Try it: Once you find the line below that has "- Today we released", output it and every line after it exactly, stopping after the line that has "changes, small tables", with no pictures.
#####
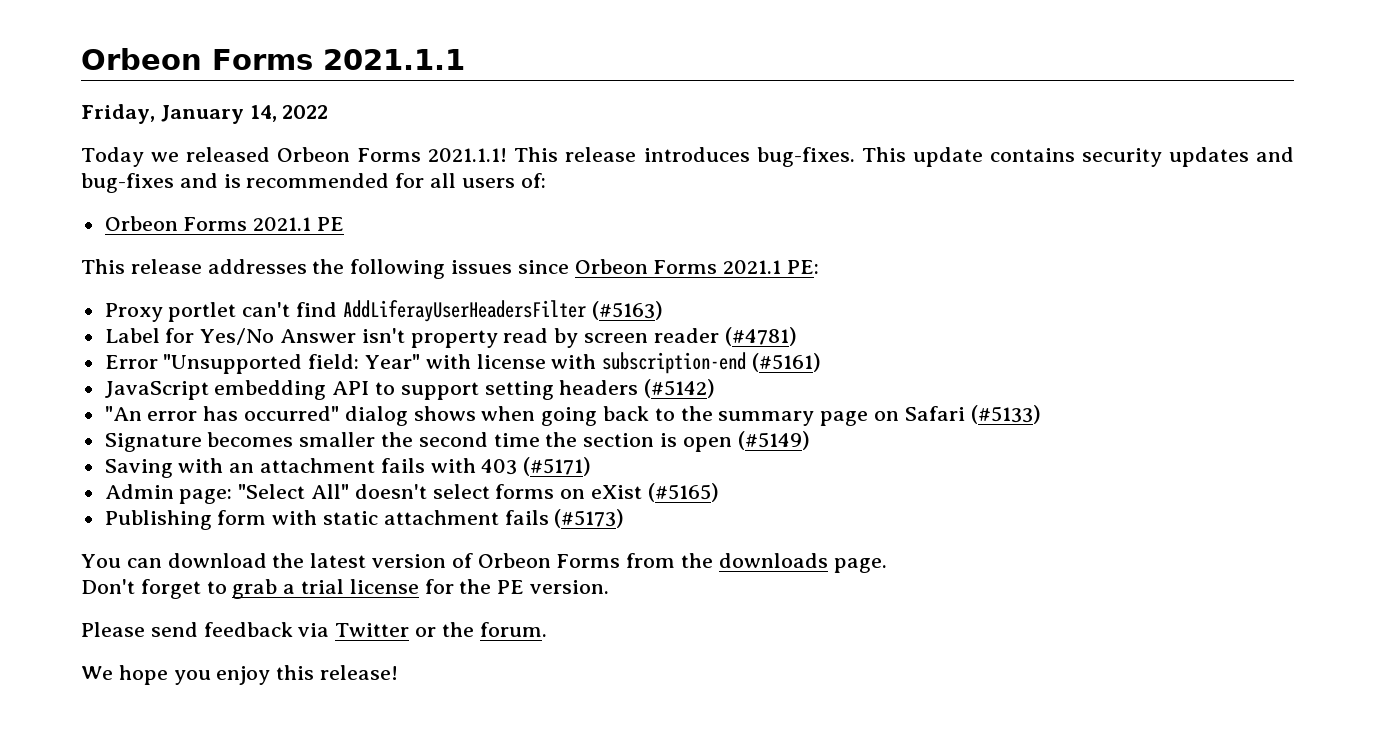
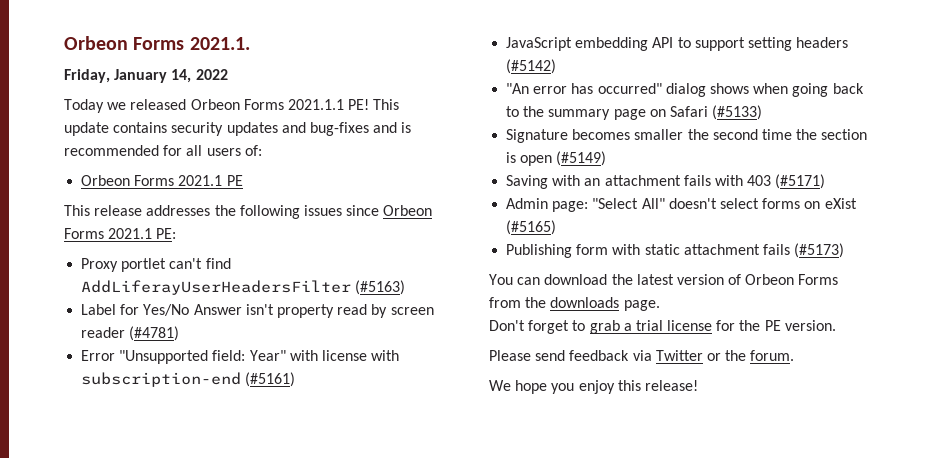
- Orbeon Forms 2021.1.1
+ Orbeon Forms 2021.1.
- Today we released Orbeon Forms 2021.1.1! This release introduces bug-fixes.
+ Today we released Orbeon Forms 2021.1.1 PE!

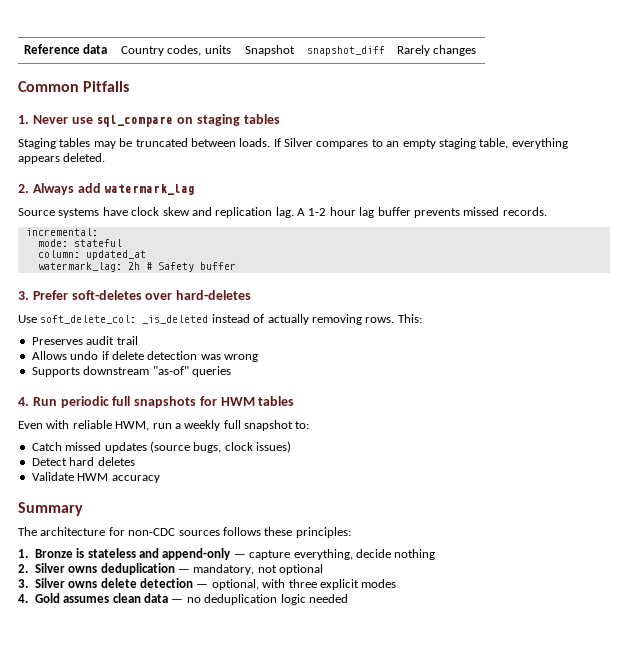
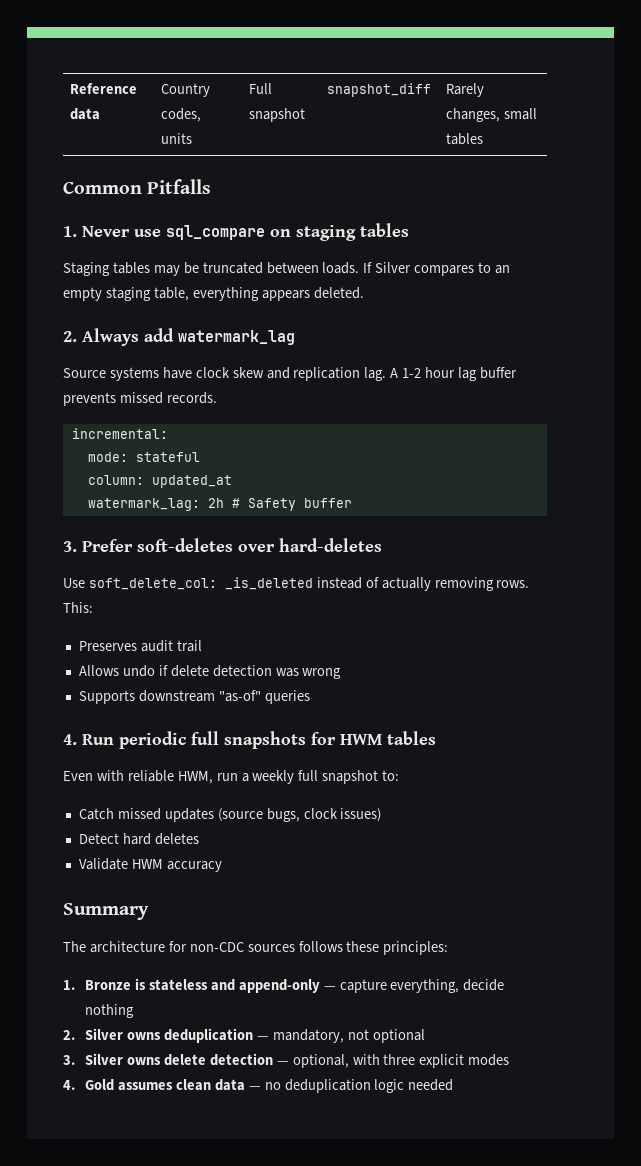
- Reference data | Country codes, units | Snapshot | snapshot_diff | Rarely changes
+ Reference data | Country codes, units | Full snapshot | snapshot_diff | Rarely changes, small tables

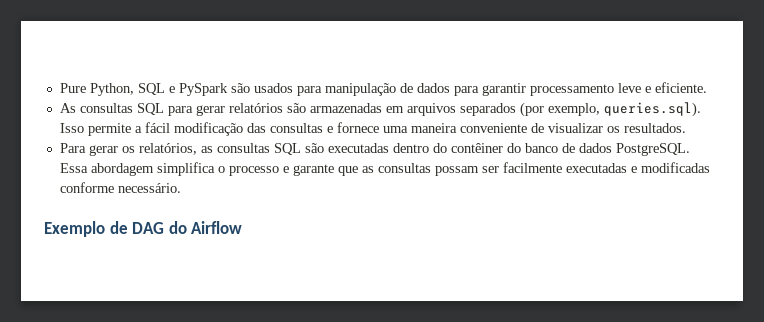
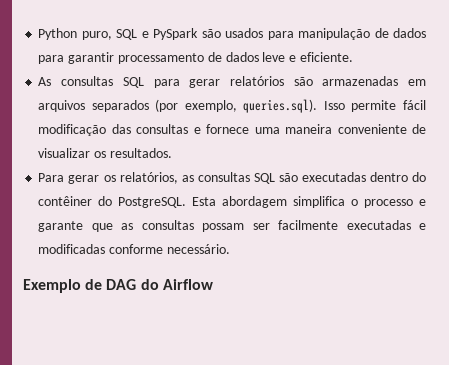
- Pure Python, SQL e PySpark são usados para manipulação de dados para garantir processamento leve e eficiente.
+ Python puro, SQL e PySpark são usados para manipulação de dados para garantir processamento de dados leve e eficiente.
- As consultas SQL para gerar relatórios são armazenadas em arquivos separados (por exemplo, queries.sql). Isso permite a fácil modificação das consultas e fornece uma maneira conveniente de visualizar os resultados.
+ As consultas SQL para gerar relatórios são armazenadas em arquivos separados (por exemplo, queries.sql). Isso permite fácil modificação das consultas e fornece uma maneira conveniente de visualizar os resultados.
- Para gerar os relatórios, as consultas SQL são executadas dentro do contêiner do banco de dados PostgreSQL. Essa abordagem simplifica o processo e garante que as consultas possam ser facilmente executadas e modificadas conforme necessário.
+ Para gerar os relatórios, as consultas SQL são executadas dentro do contêiner do PostgreSQL. Esta abordagem simplifica o processo e garante que as consultas possam ser facilmente executadas e modificadas conforme necessário.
#####
Task output:
- Today we released Orbeon Forms 2021.1.1! This release introduces bug-fixes.
+ Today we released Orbeon Forms 2021.1.1 PE!

- Reference data | Country codes, units | Snapshot | snapshot_diff | Rarely changes
+ Reference data | Country codes, units | Full snapshot | snapshot_diff | Rarely changes, small tables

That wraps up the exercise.